Table 3 reports the performance of our proposed disentanglement approach when we considered the following two different implementations: one that uses WavLM for the speech content representation, while the other is the original S3PRL. The latter implementation was used with and without disentanglement. Firstly, by focusing on the signal-processing methods, we can observe that applying the transformations used in [36] provides very interesting results at a low computational cost. The performance was found to be significantly better than the McAdams, i.e., the other signal-processing method. Traditional voice conversion methods (i.e., AGAIN-VC or PPG-VC) offer very good de-anonymization performance but at the cost of a high degradation of the speech signal. This degraded quality in the generated waveform may be due to a distributional mismatch between the acoustic features predicted by the traditional conversion models and those that the vocoder expects based on its training [24].

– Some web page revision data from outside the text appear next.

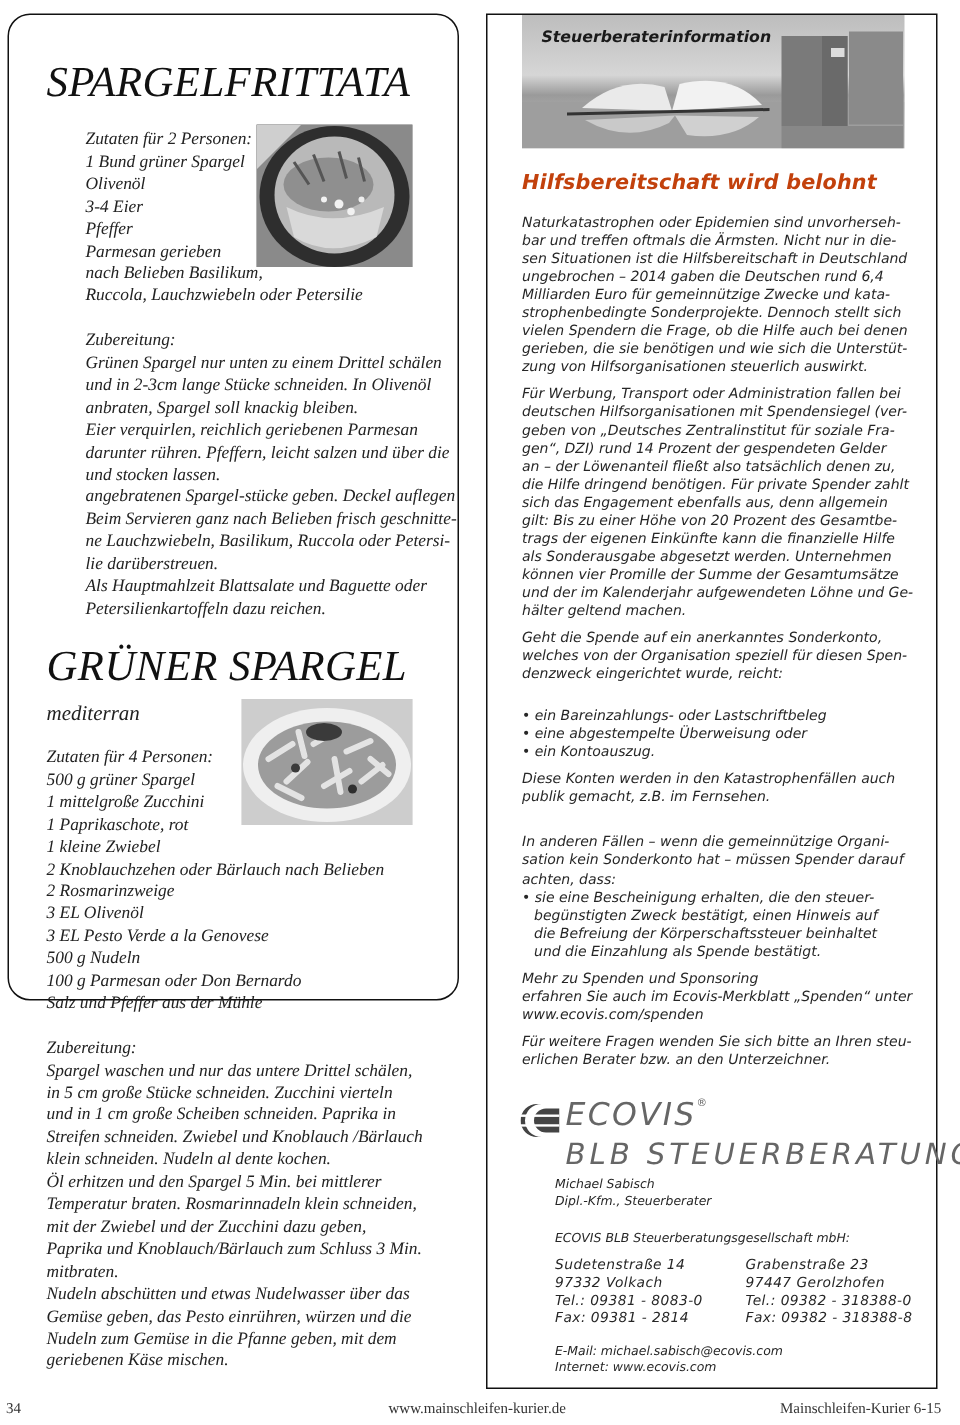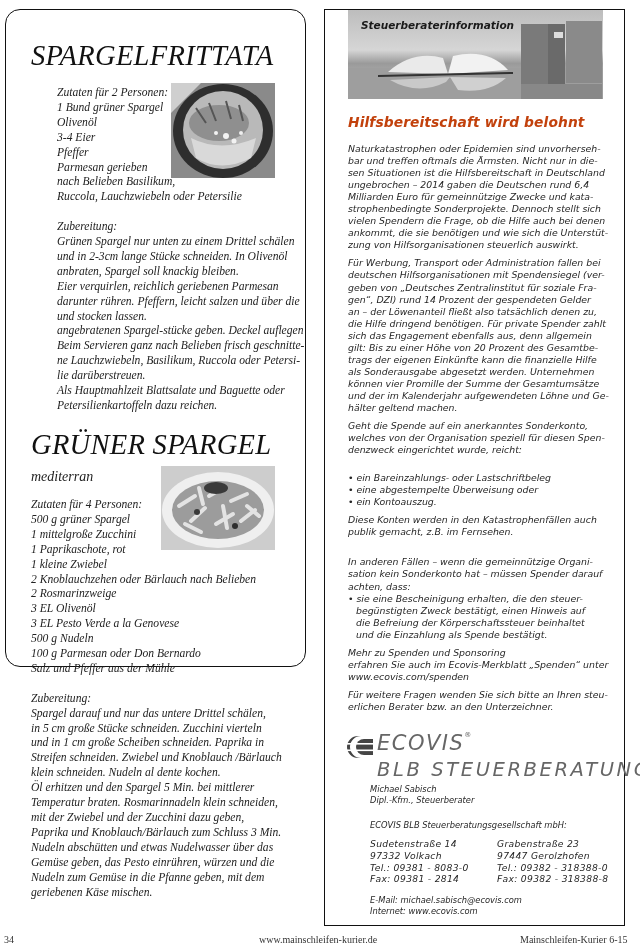--- a/index.html
+++ b/index.html
@@ -124,29 +124,30 @@
     <div>1 kleine Zwiebel</div>
     <div>2 Knoblauchzehen oder Bärlauch nach Belieben</div>
     <div>2 Rosmarinzweige</div>
     <div>3 EL Olivenöl</div>
     <div>3 EL Pesto Verde a la Genovese</div>
     <div>500 g Nudeln</div>
     <div>100 g Parmesan oder Don Bernardo</div>
     <div>Salz und Pfeffer aus der Mühle</div>
     <div class="gap"></div>
     <div>Zubereitung:</div>
-    <div>Spargel darauf und nur das untere Drittel schälen,</div>
+    <div>Spargel waschen und nur das untere Drittel schälen,</div>
     <div>in 5 cm große Stücke schneiden. Zucchini vierteln</div>
     <div>und in 1 cm große Scheiben schneiden. Paprika in</div>
     <div>Streifen schneiden. Zwiebel und Knoblauch /Bärlauch</div>
     <div>klein schneiden. Nudeln al dente kochen.</div>
     <div>Öl erhitzen und den Spargel 5 Min. bei mittlerer</div>
     <div>Temperatur braten. Rosmarinnadeln klein schneiden,</div>
     <div>mit der Zwiebel und der Zucchini dazu geben,</div>
     <div>Paprika und Knoblauch/Bärlauch zum Schluss 3 Min.</div>
+    <div>mitbraten.</div>
     <div>Nudeln abschütten und etwas Nudelwasser über das</div>
     <div>Gemüse geben, das Pesto einrühren, würzen und die</div>
     <div>Nudeln zum Gemüse in die Pfanne geben, mit dem</div>
     <div>geriebenen Käse mischen.</div>
   </div>
 </div>
 
 <div id="right-box" class="box sans">
 
   <div id="banner" class="abs">
@@ -170,21 +171,21 @@
 
   <div class="abs art" style="left:23px; top:133px; width:256px;">
     <p>
       <span class="line" style="display:block">Naturkatastrophen oder Epidemien sind unvorherseh-</span>
       <span class="line" style="display:block">bar und treffen oftmals die Ärmsten. Nicht nur in die-</span>
       <span class="line" style="display:block">sen Situationen ist die Hilfsbereitschaft in Deutschland</span>
       <span class="line" style="display:block">ungebrochen – 2014 gaben die Deutschen rund 6,4</span>
       <span class="line" style="display:block">Milliarden Euro für gemeinnützige Zwecke und kata-</span>
       <span class="line" style="display:block">strophenbedingte Sonderprojekte. Dennoch stellt sich</span>
       <span class="line" style="display:block">vielen Spendern die Frage, ob die Hilfe auch bei denen</span>
-      <span class="line" style="display:block">ankommt, die sie benötigen und wie sich die Unterstüt-</span>
+      <span class="line" style="display:block">gerieben, die sie benötigen und wie sich die Unterstüt-</span>
       <span class="line" style="display:block">zung von Hilfsorganisationen steuerlich auswirkt.</span>
     </p>
     <p>
       <span class="line" style="display:block">Für Werbung, Transport oder Administration fallen bei</span>
       <span class="line" style="display:block">deutschen Hilfsorganisationen mit Spendensiegel (ver-</span>
       <span class="line" style="display:block">geben von „Deutsches Zentralinstitut für soziale Fra-</span>
       <span class="line" style="display:block">gen“, DZI) rund 14 Prozent der gespendeten Gelder</span>
       <span class="line" style="display:block">an – der Löwenanteil fließt also tatsächlich denen zu,</span>
       <span class="line" style="display:block">die Hilfe dringend benötigen. Für private Spender zahlt</span>
       <span class="line" style="display:block">sich das Engagement ebenfalls aus, denn allgemein</span>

Using the S3PRL framework with WavLM HS-768 notably improves the performance with an EER of 37.9% while introducing only a marginal degradation in WER. Finally, the last row in Table 3 shows the considerable benefit provided by the present work’s disentanglement approach, as it provided the highest EER (almost 50%) compared to all the other methods. Notably, it significantly increased performance compared to the method without disentanglement (from 37.9% to 49.4% EER) while maintaining a comparable WER (from 6.24 to 6.56). This finding suggests that the disentanglement mechanism is a viable approach to strike a balance between reducing the amount of speaker information present in a signal while also maintaining reasonable intelligibility.

6. Conclusions

Voice anonymization, as it is driven by voice conversion techniques, plays a pivotal role in addressing the complex intersection of privacy, security, and ethical concerns associated with the ever-expanding realm of voice data. As the adoption of voice technology continues to grow, the demand for effective voice anonymization solutions will only intensify. The present work has provided an overview of the importance of voice anonymization and the primary methods investigated in possible applications. One important approach is voice conversion, which makes use of self-representation learning to provide a strong framework for addressing the difficulties associated with speaker anonymization. Following a thorough examination of various methods, a promising strategy based on feature disentanglement was created and discussed. The goal of the proposed strategy is to conceal the speaker information contained in speech signals while maintaining content and comprehensibility using a specifically trained speech encoder. The experimental results validate the approach, although a more comprehensive analysis on the quality of the generated signals is suggested. Similarly, a specific study on residual speaker characteristics embedded in the learned representation would permit a fine-grained control of the converted speech when compared to the very recent VoicePAT framework [81] selected for the incoming VoicePrivacy Challenge 2024.

A more complete anonymization speech pipeline may also include a redaction or obfuscation of specific content, such as, for example, spoken named entities [82,83]. However, while the discussed techniques are essentially language-independent, audio de-identification is a more recent field of study that depends on the spoken language being used and requires the integration of multilingual ASR models to cope with general speakers.

The implementation of the disentanglement procedure will be made available in a public repository.